Computer makers saw worldwide shipments increase by more than 15 per cent in the fourth quarter of 2007, but analysts have warned that growth is likely to slow over the next few years as the credit crunch bites.
Analyst firm IDC, which yesterday released its latest quarterly tracker report on global PC shipments, said that while 2008 and 2009 were likely to continue to produce healthy double digit growth, this will slow in the years ahead.
Dell bumped up its worldwide shipments in the final quarter of 2007 buoyed by its retail expansion in the US, although its overall growth in that region was down four per cent for the year.

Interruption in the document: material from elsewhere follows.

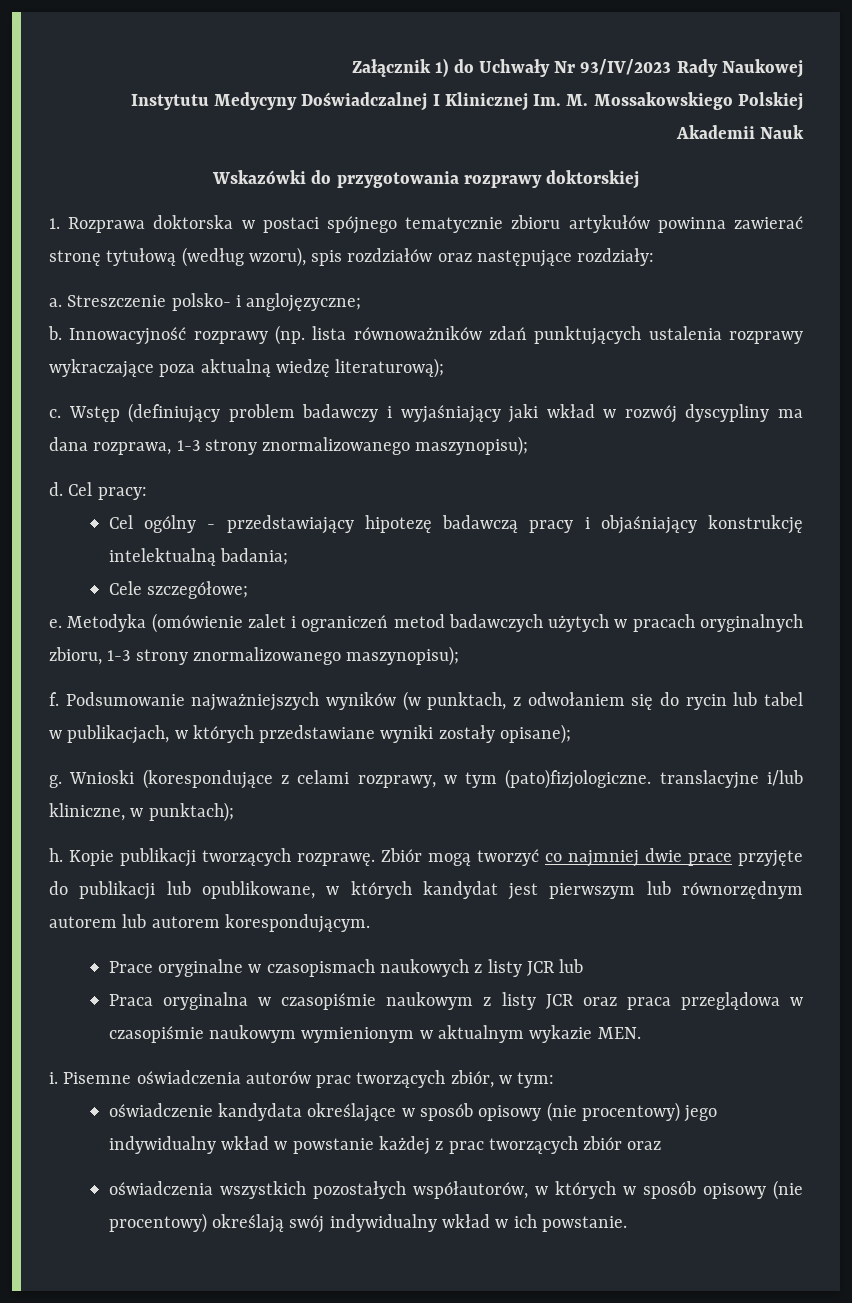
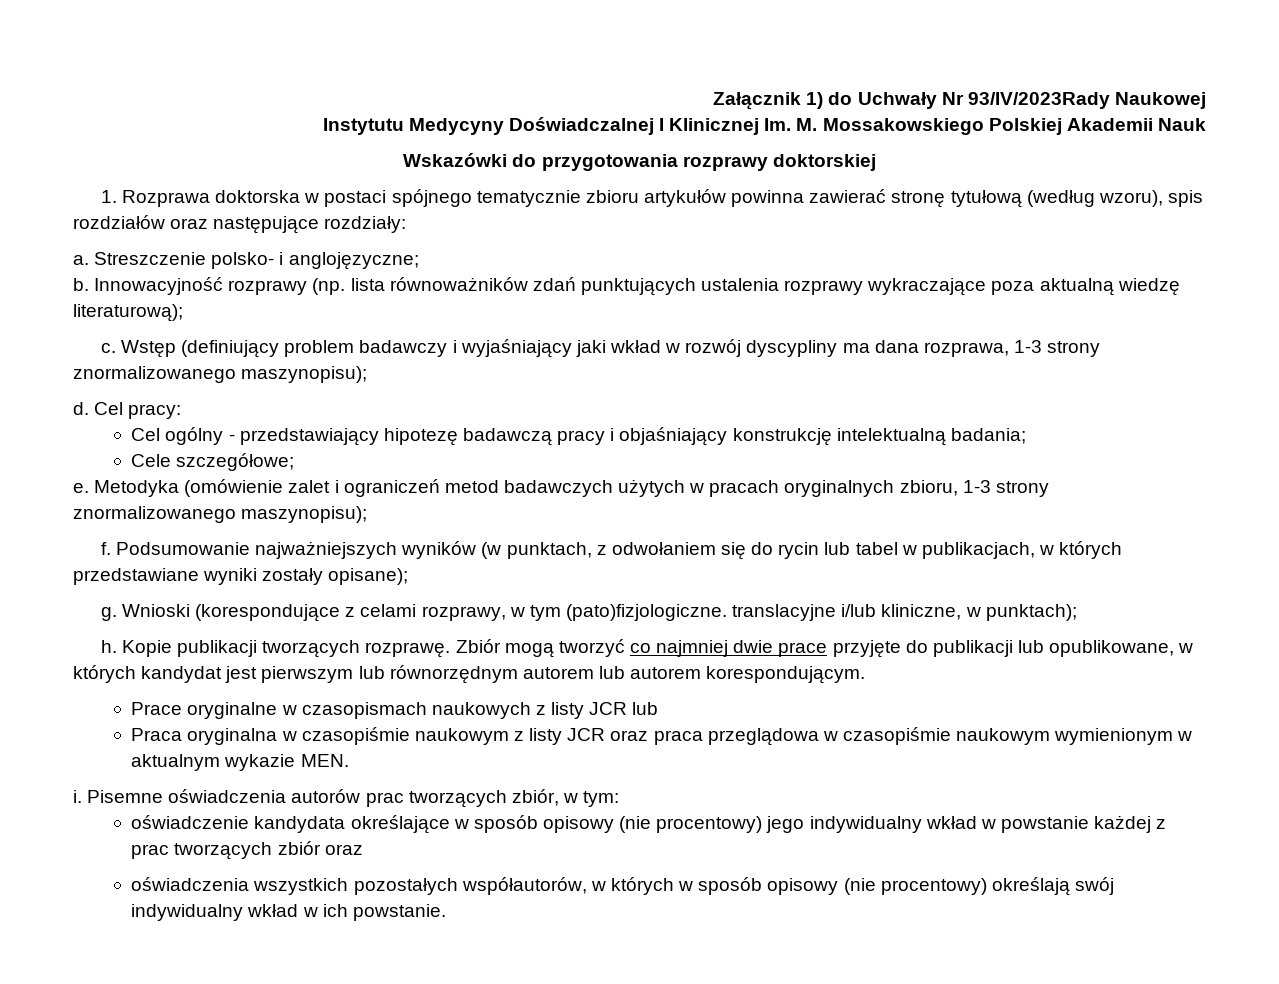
- Załącznik 1) do Uchwały Nr 93/IV/2023 Rady Naukowej
+ Załącznik 1) do Uchwały Nr 93/IV/2023Rady Naukowej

Despite this, IDC reckoned the computer giant - which in the past year has seen market share drop and arch rival HP speed ahead of the firm to take the number one spot - could be showing signs of a recovery.
The firm saw worldwide growth of 17.1 per cent for the fourth quarter, while market share rose to 14.6 per cent, or a 0.2 per cent increase compared to the same period in 2006.
IDC reckoned "the company's rapid expansion in retail [Best Buy, Staples et al]... helped boost volume and address competition from other leading players".
Elsewhere, HP continued to dominate the industry, scooping up a 19 per cent share of the worldwide market. Although growth, particularly in the EMEA market, slowed from its mid-2007 peak, it still outshone rivals with the exception of Acer.
Taiwan-based Acer saw a massive growth spurt in Q4 of 60 per cent as it swallowed up Gateway and plumped up its presence in many regions achieving a 9.6 per cent global share of shipments for the period, said IDC.
Lenovo saw a third consecutive quarter of growth over 22 per cent, according to the report propped up by its distribution network, direct sales and its mid-size enterprise customers. However, IDC said it may struggle to maintain growth above 20 per cent as the market slows.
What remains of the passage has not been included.